I’m still having trouble loving myself for how much pain the breakup caused her. Or even how much pain I’ve caused myself because of everything. And how I let it affect her.

Suddenly I just remember that she’s not there anymore. And how I fucked up handling it the way I did. I don’t hate myself for ending it with her. I hate myself for how I did it. I can’t change that. I could’ve done it better. Should’ve… It just reminds me of how weak I really am. I may present as strong, hell, in some circumstances I might as well be. But never in my fucking life have the limit to my strength hurt this much.

The way I ended things, how fast it all went, how unjustly I treated the situation is the very thing that makes me fear losing her forever.

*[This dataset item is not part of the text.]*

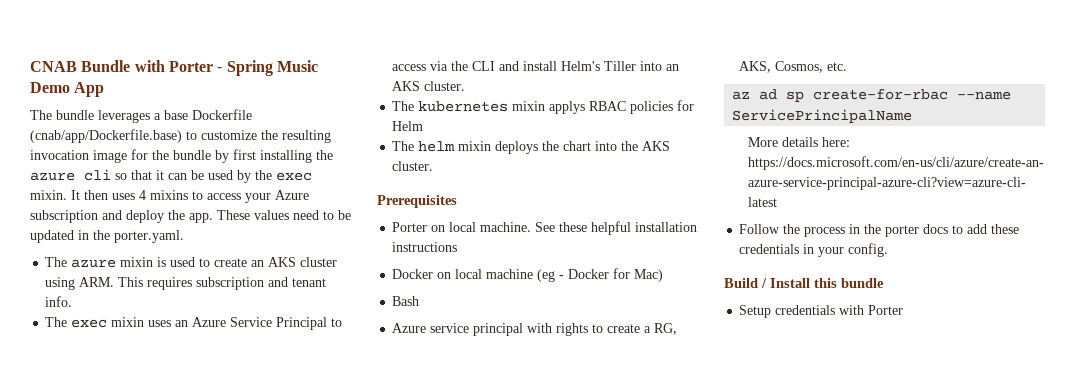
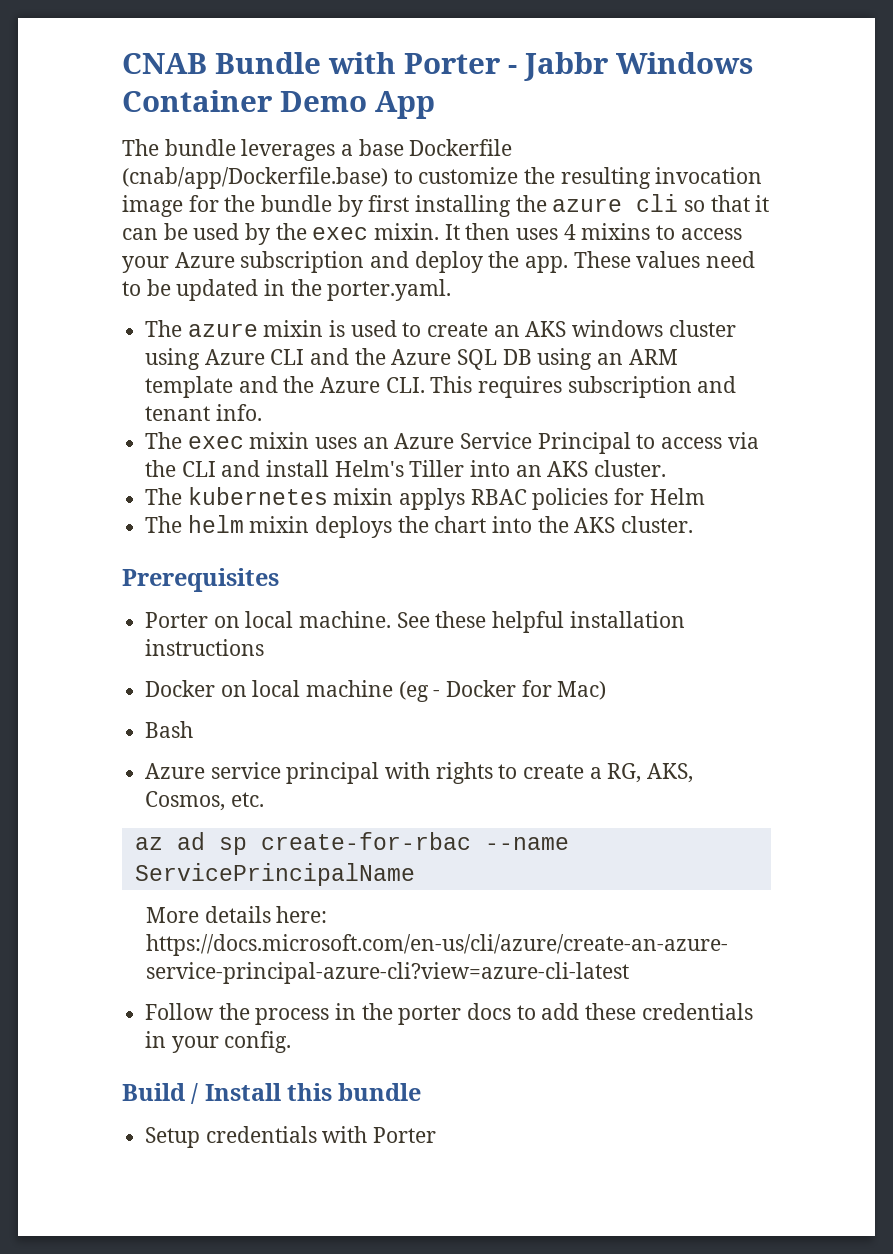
- CNAB Bundle with Porter - Spring Music Demo App
+ CNAB Bundle with Porter - Jabbr Windows Container Demo App
- The azure mixin is used to create an AKS cluster using ARM. This requires subscription and tenant info.
+ The azure mixin is used to create an AKS windows cluster using Azure CLI and the Azure SQL DB using an ARM template and the Azure CLI. This requires subscription and tenant info.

And reading her notebook just put fuel to the flames.

I just want all of this to end. I just want to be able to forgive myself. But I feel like I can’t. How could I, if she wouldn’t? Since she’s the one I hurt. Would she? Should she? Could I forgive myself even if she did it?

I have had abandonment issues all my life. I’ve always felt out of place in a way. But I keep being reminded of how many I have in my life that genuinely care for me, as I do for them… but when it comes to relationship, she was the only one that I’ve loved this much who also didn’t get sick of me after a couple of years. Who stuck with me. I guess she would probably felt the same way, even though her issues caused her to occasionally doubt her worth, and thus my reasons for staying. I told her that at some point in the future I wanted her to become my wife. And she was looking at rings for fucks sake. I… Fuck I don’t know anymore. I’m just typing… Thinking…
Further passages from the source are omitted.